“可若是没有皇叔,我守不住这江山。”梁昭抿着唇。
梁怀夕笑眼温柔,慈爱地抚了抚他的头,像幼时那般,“该教你的你都学的很好,政令颁布得当,权威已立,旧党之势也已清除得差不多了,你会是个好皇帝的,会比你父亲做得更好。”
他对眼前的孩子满眼都是欣慰,但即使如此,他终归只是个领路人,总还是要放幼鸟去闯他自己的世界。

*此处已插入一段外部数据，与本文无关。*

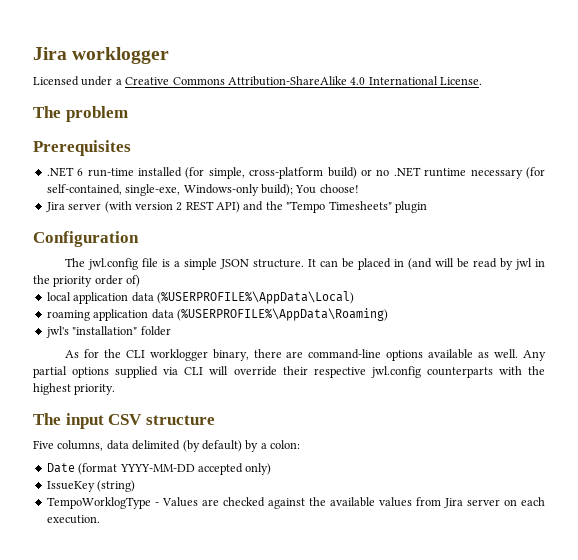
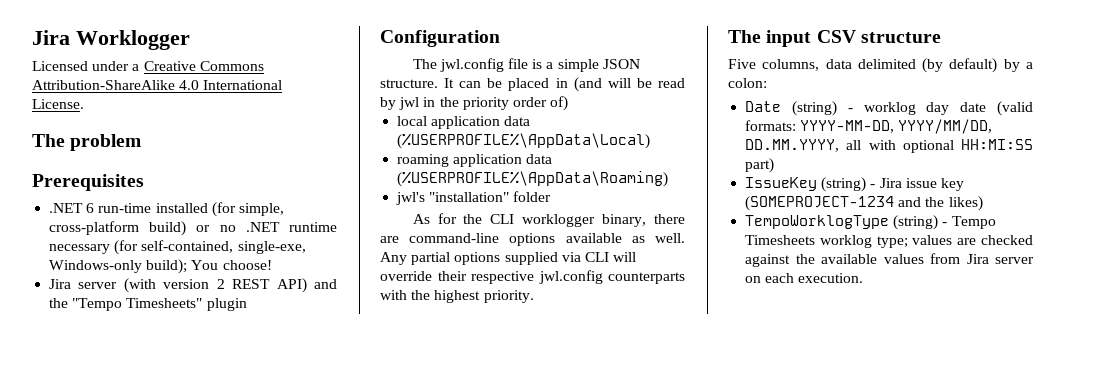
- Jira worklogger
+ Jira Worklogger
- Date (format YYYY-MM-DD accepted only)
- IssueKey (string)
- TempoWorklogType - Values are checked against the available values from Jira server on each execution.
+ Date (string) - worklog day date (valid formats: YYYY-MM-DD, YYYY/MM/DD, DD.MM.YYYY, all with optional HH:MI:SS part)
+ IssueKey (string) - Jira issue key (SOMEPROJECT-1234 and the likes)
+ TempoWorklogType (string) - Tempo Timesheets worklog type; values are checked against the available values from Jira server on each execution.

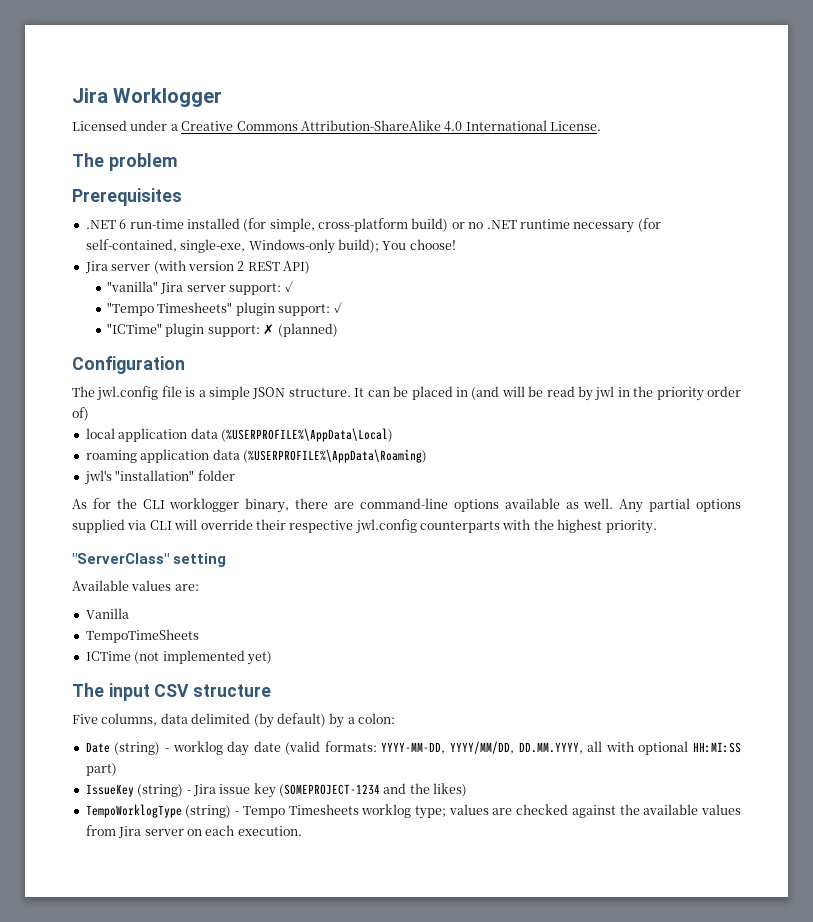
- Jira server (with version 2 REST API) and the "Tempo Timesheets" plugin
+ Jira server (with version 2 REST API)
+ "vanilla" Jira server support: ✓
+ "Tempo Timesheets" plugin support: ✓
+ "ICTime" plugin support: ✗ (planned)
+ "ServerClass" setting
+ Available values are:
+ Vanilla
+ TempoTimeSheets
+ ICTime (not implemented yet)

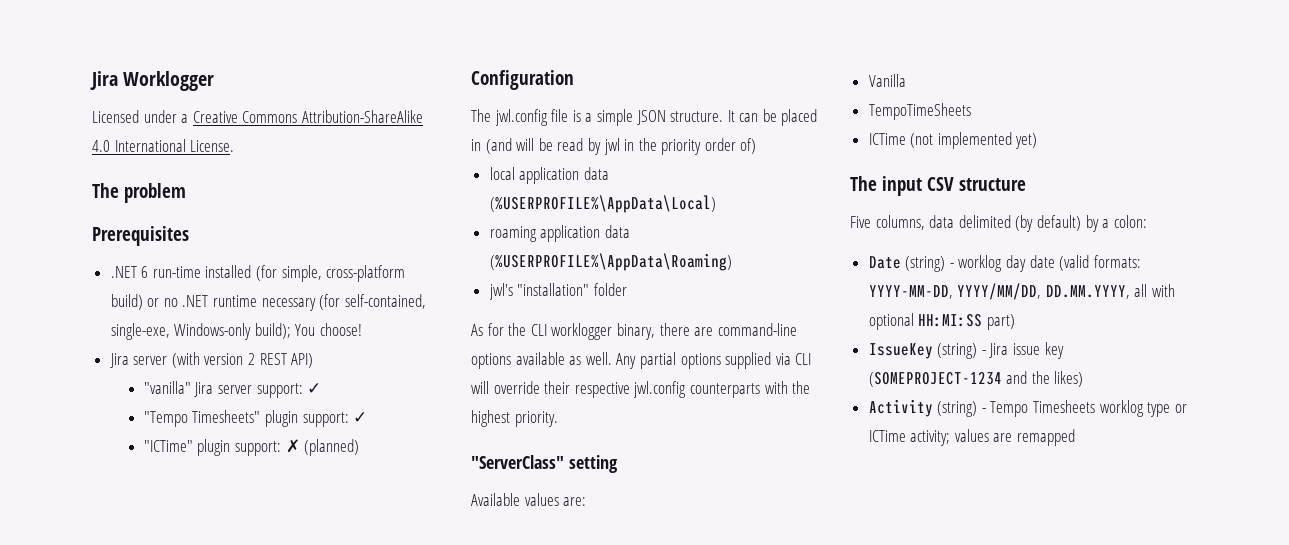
- TempoWorklogType (string) - Tempo Timesheets worklog type; values are checked against the available values from Jira server on each execution.
+ Activity (string) - Tempo Timesheets worklog type or ICTime activity; values are remapped

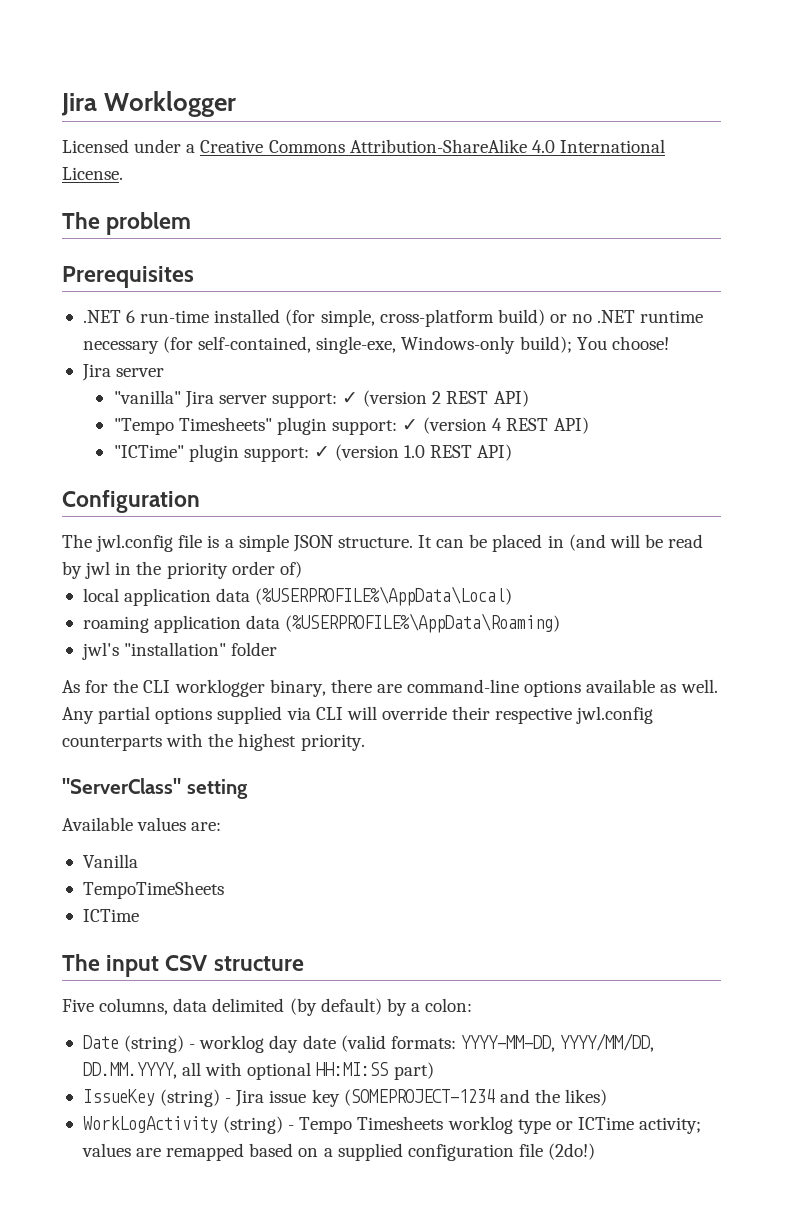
  .NET 6 run-time installed (for simple, cross-platform build) or no .NET runtime necessary (for self-contained, single-exe, Windows-only build); You choose!
- Jira server (with version 2 REST API)
+ Jira server
- "vanilla" Jira server support: ✓
+ "vanilla" Jira server support: ✓ (version 2 REST API)
- "Tempo Timesheets" plugin support: ✓
+ "Tempo Timesheets" plugin support: ✓ (version 4 REST API)
- "ICTime" plugin support: ✗ (planned)
+ "ICTime" plugin support: ✓ (version 1.0 REST API)
  TempoTimeSheets
- ICTime (not implemented yet)
+ ICTime
- Activity (string) - Tempo Timesheets worklog type or ICTime activity; values are remapped
+ WorkLogActivity (string) - Tempo Timesheets worklog type or ICTime activity; values are remapped based on a supplied configuration file (2do!)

闻言,梁昭却红了眼,许久才从喉间哽咽出一句,“可你才更像是我父亲。”
教他读书识字,陪他长大,梁怀琛没做到的一切,叔叔都给了他。
风吹过,卷着几片洁白的梨花,将梁怀夕温柔的声音拉得很长,吹的很远。
“等北疆异族除尽,总会有再见的一日。”
北疆军营——
“中郎将,哦,不对,现在该叫你陈将军了。”
“你别取闹我,只不过是个副将。”
“……”
在兵士们的嬉戏中,有人拦住了一个快步冲向主帐的身影。
“哎哎哎,你小子跑那么快做什么?有鬼追你啊。”
被拦着的小个子满脸喜悦,“夫人回来了,得快些告诉将军去。”
前来凑热闹的王将军在他圆润的脑袋上来了一巴掌,“你胆子这么大,小心让王爷听到。”
小个子捂着脑袋溜走,扮了个鬼脸,“怕什么,将军自己也是这么叫的。”
他兴冲冲跑去报信,然而帐中早就没有了南将军的身影。
沈南迦早在练兵结束后便驾马出了城,从收到梁怀夕北上的信件之时,她便一刻也等不及地想见到他。
这两年,过得太久了。
梁怀夕和她想到了一处去,彼此奔赴,在半途早一步结束了这漫长的思念,等到车马到达军营时,两人早已双宿双飞去了。
“说来也是奇怪,不过未到两年的时日,我却像是过了半生,久到快要忘记了年岁。